*ACTIVITY*: Omit all pictures, then print the entries exactly.

*EXERCISE DATA*:

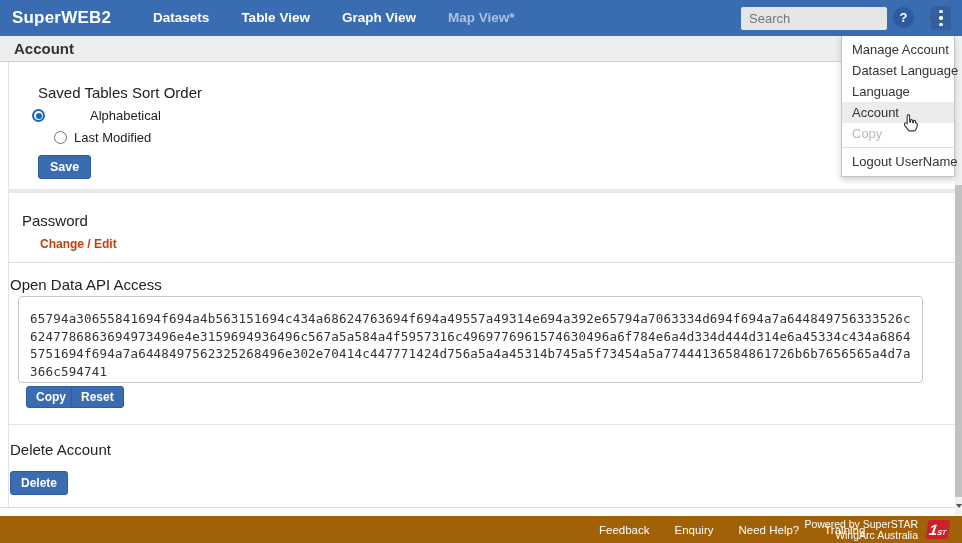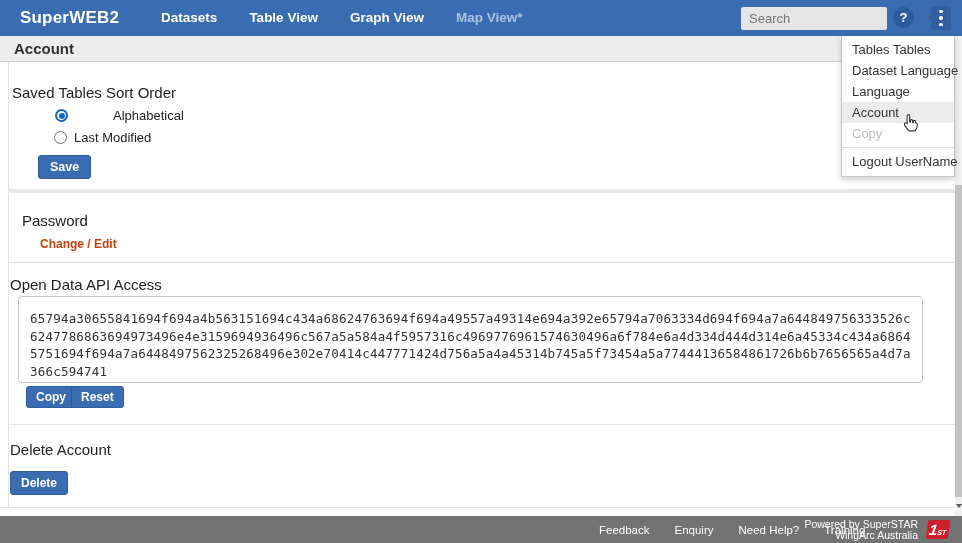"SuperWEB2" .brand { margin-left: 20px -> 12px }
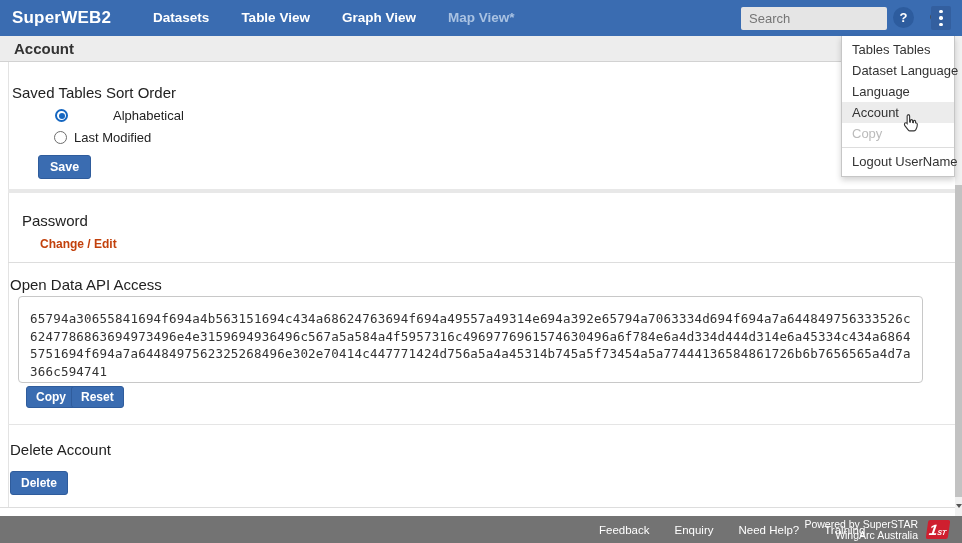"Tables Tables" div.menu-item { text: Tables Tables -> Manage Account }
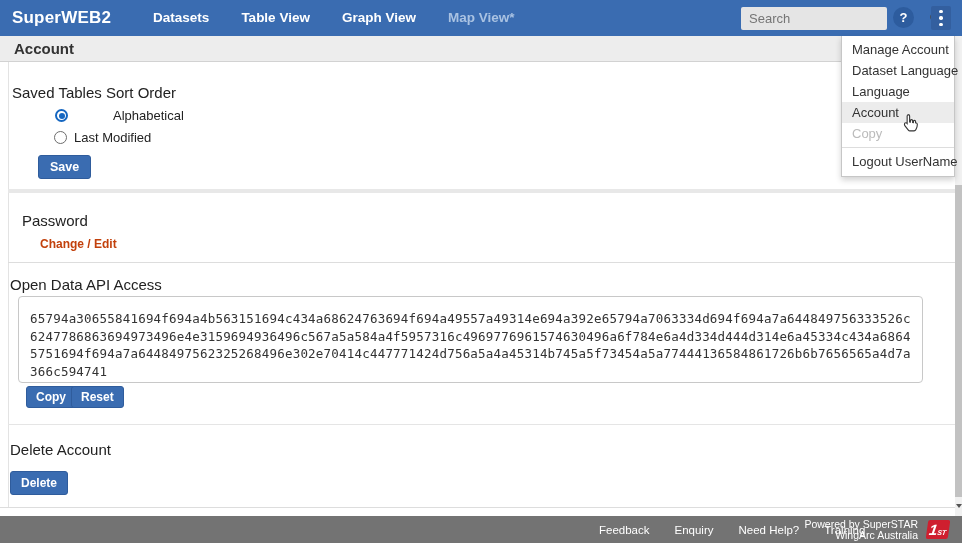"Saved Tables Sort Order" div.h-sec { left: 12px -> 38px }
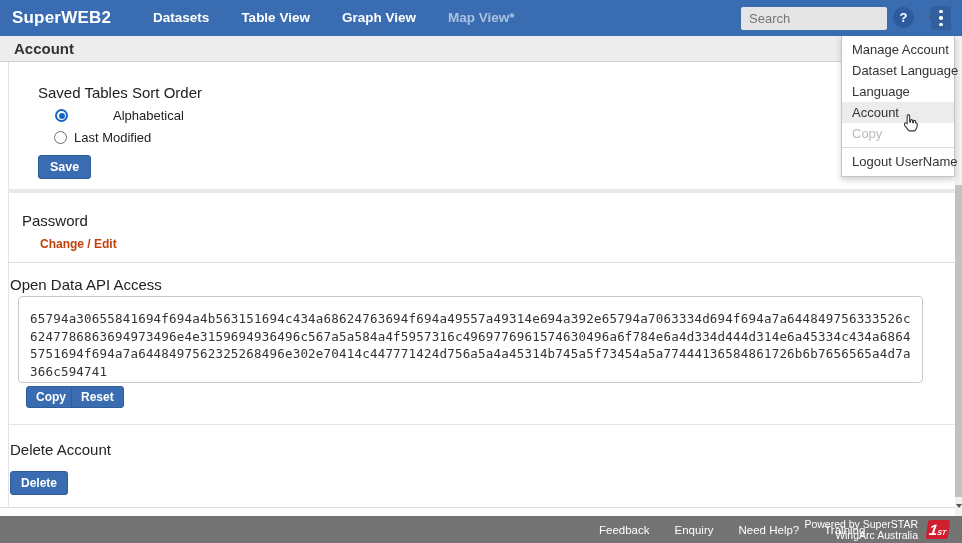"Alphabetical" div.radio-row { left: 55px -> 32px }
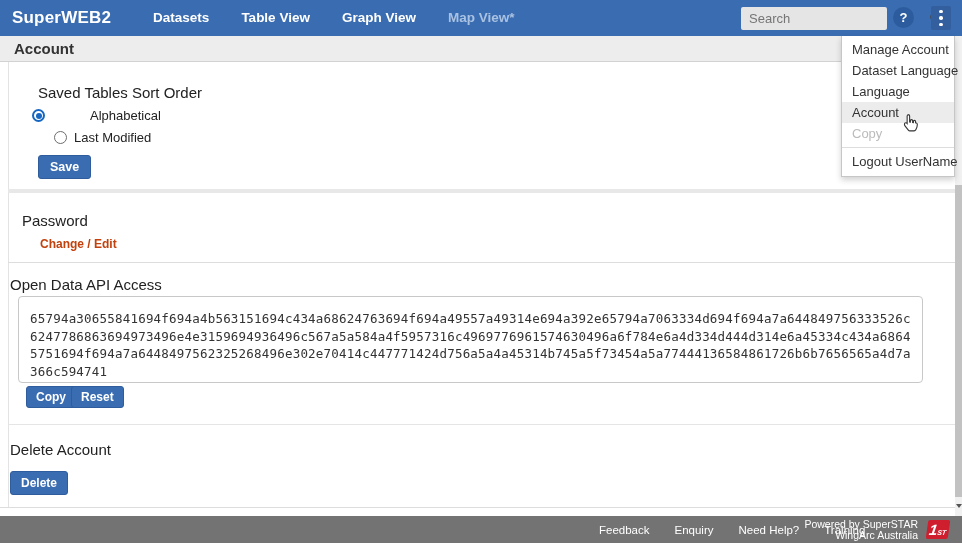"Feedback" .footer { background: #737373 -> #a16207 }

*ANSWER SECTION*:
"SuperWEB2" .brand { margin-left: 20px -> 12px }
"Tables Tables" div.menu-item { text: Tables Tables -> Manage Account }
"Saved Tables Sort Order" div.h-sec { left: 12px -> 38px }
"Alphabetical" div.radio-row { left: 55px -> 32px }
"Feedback" .footer { background: #737373 -> #a16207 }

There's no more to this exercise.